10 心上秋(1)
身體越來越熱,腦袋越來越沉,萬千思緒都被抛到腦後,他依着身體的驅使和本能的指引,沉入陌生的情潮裏。
紅帳內的春色一點一點漫開,沈荨兩條手臂環上來,像是喝醉了酒一般暈暈沉沉地蹭過來,紅唇頗無章法地親過他的臉頰,像是甜蜜的毒蛇一般,意亂情迷地滑到他嘴唇邊。
鬼使神差地,謝瑾略偏了偏頭,幾乎是下意識地避開了。
她的吻落了空。
這一下出乎意料,兩個人都僵住了。
火熱的旖旎如潮水般褪去,幾乎是瞬間便清醒過來的謝瑾意識到,自己犯了一個無可挽回的錯誤。
沈荨是一個驕傲的人,盡管她有時吊兒郎當,口無遮攔,喜歡口不對心地說一些讓人跳腳的話,但他知道,她是極敏感和自傲的,更何況是這種時候。
果然,沈荨的手臂還挂在他肩上,但臉上的紅潮很快消散,神情冷靜下來,眸中的漣漪蕩開又迅速歸于平靜,最後只剩下冷冷的一點波光。

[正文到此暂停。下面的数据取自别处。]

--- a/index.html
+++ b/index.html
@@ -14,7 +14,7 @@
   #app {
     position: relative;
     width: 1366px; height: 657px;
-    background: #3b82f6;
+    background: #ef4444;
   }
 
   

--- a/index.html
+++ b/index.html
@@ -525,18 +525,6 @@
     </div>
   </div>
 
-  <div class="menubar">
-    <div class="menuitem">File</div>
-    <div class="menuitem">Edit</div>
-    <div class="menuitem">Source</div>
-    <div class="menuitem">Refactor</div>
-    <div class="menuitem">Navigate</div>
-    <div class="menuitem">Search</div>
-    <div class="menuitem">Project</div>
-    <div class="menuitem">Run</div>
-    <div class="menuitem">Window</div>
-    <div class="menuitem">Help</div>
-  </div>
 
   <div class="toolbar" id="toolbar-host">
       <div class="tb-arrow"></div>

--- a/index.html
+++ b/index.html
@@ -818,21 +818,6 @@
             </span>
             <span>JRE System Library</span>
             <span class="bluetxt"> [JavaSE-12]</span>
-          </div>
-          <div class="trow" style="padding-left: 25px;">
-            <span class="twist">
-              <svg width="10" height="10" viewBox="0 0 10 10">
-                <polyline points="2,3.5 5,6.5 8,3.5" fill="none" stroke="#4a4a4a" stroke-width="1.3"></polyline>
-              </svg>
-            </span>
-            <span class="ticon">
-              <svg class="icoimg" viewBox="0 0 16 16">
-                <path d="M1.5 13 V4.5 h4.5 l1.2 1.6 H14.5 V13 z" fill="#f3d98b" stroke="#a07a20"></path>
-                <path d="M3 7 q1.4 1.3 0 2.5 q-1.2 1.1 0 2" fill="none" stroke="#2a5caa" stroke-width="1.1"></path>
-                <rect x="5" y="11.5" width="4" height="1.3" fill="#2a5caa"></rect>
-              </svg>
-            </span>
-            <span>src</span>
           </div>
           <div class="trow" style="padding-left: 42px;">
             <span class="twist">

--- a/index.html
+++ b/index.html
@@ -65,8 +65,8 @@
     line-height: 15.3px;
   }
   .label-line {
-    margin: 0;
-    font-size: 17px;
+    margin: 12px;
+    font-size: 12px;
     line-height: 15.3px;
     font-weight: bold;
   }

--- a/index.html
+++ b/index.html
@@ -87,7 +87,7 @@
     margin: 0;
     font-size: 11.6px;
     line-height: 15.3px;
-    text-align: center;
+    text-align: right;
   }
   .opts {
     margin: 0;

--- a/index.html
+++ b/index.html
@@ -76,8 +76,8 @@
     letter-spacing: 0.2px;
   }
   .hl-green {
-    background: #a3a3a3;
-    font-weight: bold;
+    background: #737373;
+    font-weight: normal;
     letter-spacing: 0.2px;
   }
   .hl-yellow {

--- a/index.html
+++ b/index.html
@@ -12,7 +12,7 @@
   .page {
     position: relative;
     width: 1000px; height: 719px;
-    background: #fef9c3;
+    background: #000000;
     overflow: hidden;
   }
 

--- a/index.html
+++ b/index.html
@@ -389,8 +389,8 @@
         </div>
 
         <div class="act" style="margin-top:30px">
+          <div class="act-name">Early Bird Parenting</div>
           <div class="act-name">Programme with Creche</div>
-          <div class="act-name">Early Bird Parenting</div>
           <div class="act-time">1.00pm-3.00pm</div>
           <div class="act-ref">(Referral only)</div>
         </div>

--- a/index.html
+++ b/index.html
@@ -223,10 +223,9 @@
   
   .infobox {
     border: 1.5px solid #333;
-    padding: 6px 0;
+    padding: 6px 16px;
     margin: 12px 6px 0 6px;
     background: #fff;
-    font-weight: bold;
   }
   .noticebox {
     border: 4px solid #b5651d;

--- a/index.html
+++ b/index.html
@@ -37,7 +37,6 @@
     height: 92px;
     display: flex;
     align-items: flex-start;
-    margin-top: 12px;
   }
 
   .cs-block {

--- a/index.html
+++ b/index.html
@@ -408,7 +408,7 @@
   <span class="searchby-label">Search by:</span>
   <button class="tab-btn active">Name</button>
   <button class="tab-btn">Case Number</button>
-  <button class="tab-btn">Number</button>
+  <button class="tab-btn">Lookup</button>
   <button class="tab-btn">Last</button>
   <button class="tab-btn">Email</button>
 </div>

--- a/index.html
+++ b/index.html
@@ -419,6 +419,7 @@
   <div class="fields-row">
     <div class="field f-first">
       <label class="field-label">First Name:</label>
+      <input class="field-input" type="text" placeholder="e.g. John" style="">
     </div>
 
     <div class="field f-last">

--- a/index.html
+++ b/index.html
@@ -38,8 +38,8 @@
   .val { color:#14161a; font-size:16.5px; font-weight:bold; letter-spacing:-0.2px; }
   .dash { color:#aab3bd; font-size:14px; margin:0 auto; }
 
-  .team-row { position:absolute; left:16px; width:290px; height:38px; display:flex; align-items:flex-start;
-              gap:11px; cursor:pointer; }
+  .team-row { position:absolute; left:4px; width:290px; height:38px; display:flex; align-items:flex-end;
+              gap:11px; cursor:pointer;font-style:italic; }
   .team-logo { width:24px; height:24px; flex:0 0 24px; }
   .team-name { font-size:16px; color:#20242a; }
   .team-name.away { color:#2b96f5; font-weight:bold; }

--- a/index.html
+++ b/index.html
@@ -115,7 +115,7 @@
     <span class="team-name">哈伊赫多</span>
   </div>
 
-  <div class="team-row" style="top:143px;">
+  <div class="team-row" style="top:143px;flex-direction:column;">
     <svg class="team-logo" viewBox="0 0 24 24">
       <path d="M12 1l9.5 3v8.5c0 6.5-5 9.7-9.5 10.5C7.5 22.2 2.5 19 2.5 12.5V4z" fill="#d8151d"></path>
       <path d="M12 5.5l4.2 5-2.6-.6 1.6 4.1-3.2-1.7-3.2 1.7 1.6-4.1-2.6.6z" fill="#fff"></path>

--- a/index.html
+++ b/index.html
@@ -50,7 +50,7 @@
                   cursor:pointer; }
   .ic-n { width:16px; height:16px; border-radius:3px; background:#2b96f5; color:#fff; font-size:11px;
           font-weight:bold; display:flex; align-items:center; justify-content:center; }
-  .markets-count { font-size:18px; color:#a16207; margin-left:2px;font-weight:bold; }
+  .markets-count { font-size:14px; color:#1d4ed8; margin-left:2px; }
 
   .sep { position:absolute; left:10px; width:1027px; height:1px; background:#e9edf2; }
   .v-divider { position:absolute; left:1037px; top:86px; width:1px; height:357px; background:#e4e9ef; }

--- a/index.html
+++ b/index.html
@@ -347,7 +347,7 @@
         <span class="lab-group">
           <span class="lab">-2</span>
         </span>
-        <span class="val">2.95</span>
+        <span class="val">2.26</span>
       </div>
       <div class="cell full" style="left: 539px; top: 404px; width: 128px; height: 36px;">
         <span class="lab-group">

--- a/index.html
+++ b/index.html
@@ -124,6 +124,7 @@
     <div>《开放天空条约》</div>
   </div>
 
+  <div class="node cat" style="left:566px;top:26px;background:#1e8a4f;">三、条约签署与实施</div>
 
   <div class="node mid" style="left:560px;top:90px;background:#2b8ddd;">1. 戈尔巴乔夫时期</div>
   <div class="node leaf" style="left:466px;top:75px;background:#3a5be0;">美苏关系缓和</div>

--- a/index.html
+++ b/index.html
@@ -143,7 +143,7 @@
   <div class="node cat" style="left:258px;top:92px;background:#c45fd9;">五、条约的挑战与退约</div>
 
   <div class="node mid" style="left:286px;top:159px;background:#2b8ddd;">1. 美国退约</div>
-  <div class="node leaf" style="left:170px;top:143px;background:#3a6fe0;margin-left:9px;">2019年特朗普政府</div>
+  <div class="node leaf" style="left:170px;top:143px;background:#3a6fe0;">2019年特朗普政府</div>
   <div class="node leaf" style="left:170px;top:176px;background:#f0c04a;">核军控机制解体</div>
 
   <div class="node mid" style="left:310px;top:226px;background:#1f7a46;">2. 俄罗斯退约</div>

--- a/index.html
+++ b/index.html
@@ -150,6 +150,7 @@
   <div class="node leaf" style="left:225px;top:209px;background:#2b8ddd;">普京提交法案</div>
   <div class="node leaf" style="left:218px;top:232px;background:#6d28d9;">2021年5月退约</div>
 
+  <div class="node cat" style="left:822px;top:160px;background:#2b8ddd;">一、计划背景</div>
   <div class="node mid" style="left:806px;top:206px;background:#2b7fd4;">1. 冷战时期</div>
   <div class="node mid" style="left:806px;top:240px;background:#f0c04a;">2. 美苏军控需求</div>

謝瑾一動不動地凝視着她,手仍然放在她肩上,沒能解開的小衣系帶纏在他指間,絞得他思緒一片混亂。
紅帳間只聞兩人逐漸平息下來的呼吸聲。
身體中的燥熱褪去,沈荨一時覺得有點冷,自嘲地笑了笑,去拉他的手。
哪知那細帶卻在這時被扯開了,大紅色繡着金線鳳凰的肚兜一下飄落下來,現出一片春光。
沈荨“哎呦”一聲,忙一手護住前胸,一手撈起那兜兒,背過身去撿起一邊的寝衣穿上。
“還真是尴尬啊,讓你看光了,”她笑道,“還好你也基本上光了,咱們這一局算扯平。”
沒來由的,謝瑾心口一悸,卻說不出話來。
沈荨穿好衣物,轉過身來,看了看春色撩人的謝瑾,撲哧一笑,将他扔到一邊的衣衫拿起來往他身上胡亂一蓋,拍了拍他的臉頰以示安撫。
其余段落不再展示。